We live in an age where turnover of staff is one of the most common and frustrating experiences a business can face. It is an age of fleet-footed employees having their heads turned incessantly by mobile job postings, hearts un-bound by the need for life-long loyalty to a company, and a dynamic that relies more than ever on the need for strong cultural values within the business to retain and acquire new talent. The battle for the hearts and minds of employees is essential; highlighted this week in a survey in the UK of 8,750 businesses as well as data from the Office for National Statistics has found that poor quality people management ‘costs employers £84 billion a year’.

Motivating employees is an age old puzzle and ambition for managers; one that has stalked the brainstorm splattered whiteboards of boardrooms. Yet the first question that must be asked by businesses is not how to motivate, but who to motivate. In this instance, as the survey also revealed, one of the most important workforce demographics to keep motivated is the management team.

Ensuring your management team is motivated and have the resources they need available to them is essential for a number of reasons. Firstly, the management team is often the living embodiment of the cultural values of your business; it is they that will teach new employees new skills, and it is they that will ensure that your working practices remain aligned with these values. You must ensure that you are equipping your management team with the necessary tools and resources to ensure they are constantly learning and interacting with the values of your business.

Businesses can often forget about their management teams once they become accustomed to them, creating a climate of learning lethargy.  So by ensuring that your management team have the necessary tools to improve their own learning and development will improve both their performance and your ability to retain them. This has the additional yet crucial benefit of teaching them how to manage their own team effectively. While many employees become managers because of either their proficiency at the practical job requirements – this does not necessarily translate into people management skills.
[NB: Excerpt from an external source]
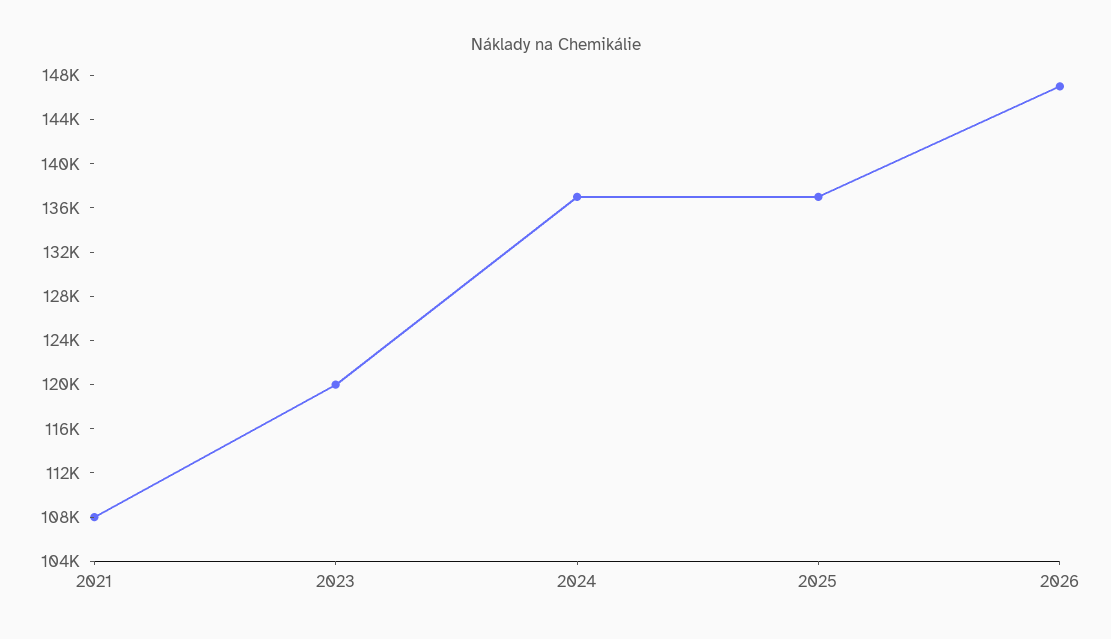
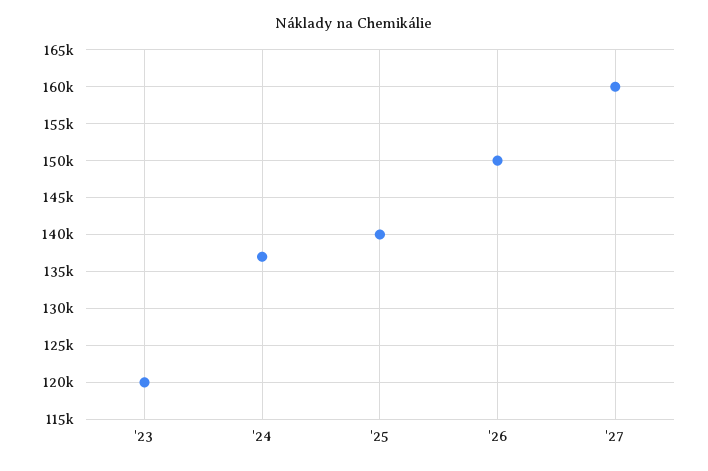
2021: 108000 -> none
2025: 137000 -> 140000
2026: 147000 -> 150000
'27: none -> 160000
Where relevant, this shortcoming can be addressed through training, so that they feel suitably motivated an capable to train those working underneath them.

Meeting the above learning and development demands is something that can be done through the use of Talent Management software, ensuring that management can be provided with a continuous level of training and feedback that continues to validate and elevate their position and teach them new skills. The merit of training software is not only in providing training but identifying areas in which training is needed in the first place.

Ensuring that your management team is not only motivated but able to train your employees effectively is essential. Your management team must be aware that any development must be not only for their own benefit but for the whole business. Businesses must not wait for the heads and hearts of employees to drop before implementing these programs, they must make it an ongoing procedure from when they first walk through the door to when they sit at the head of the boardroom table.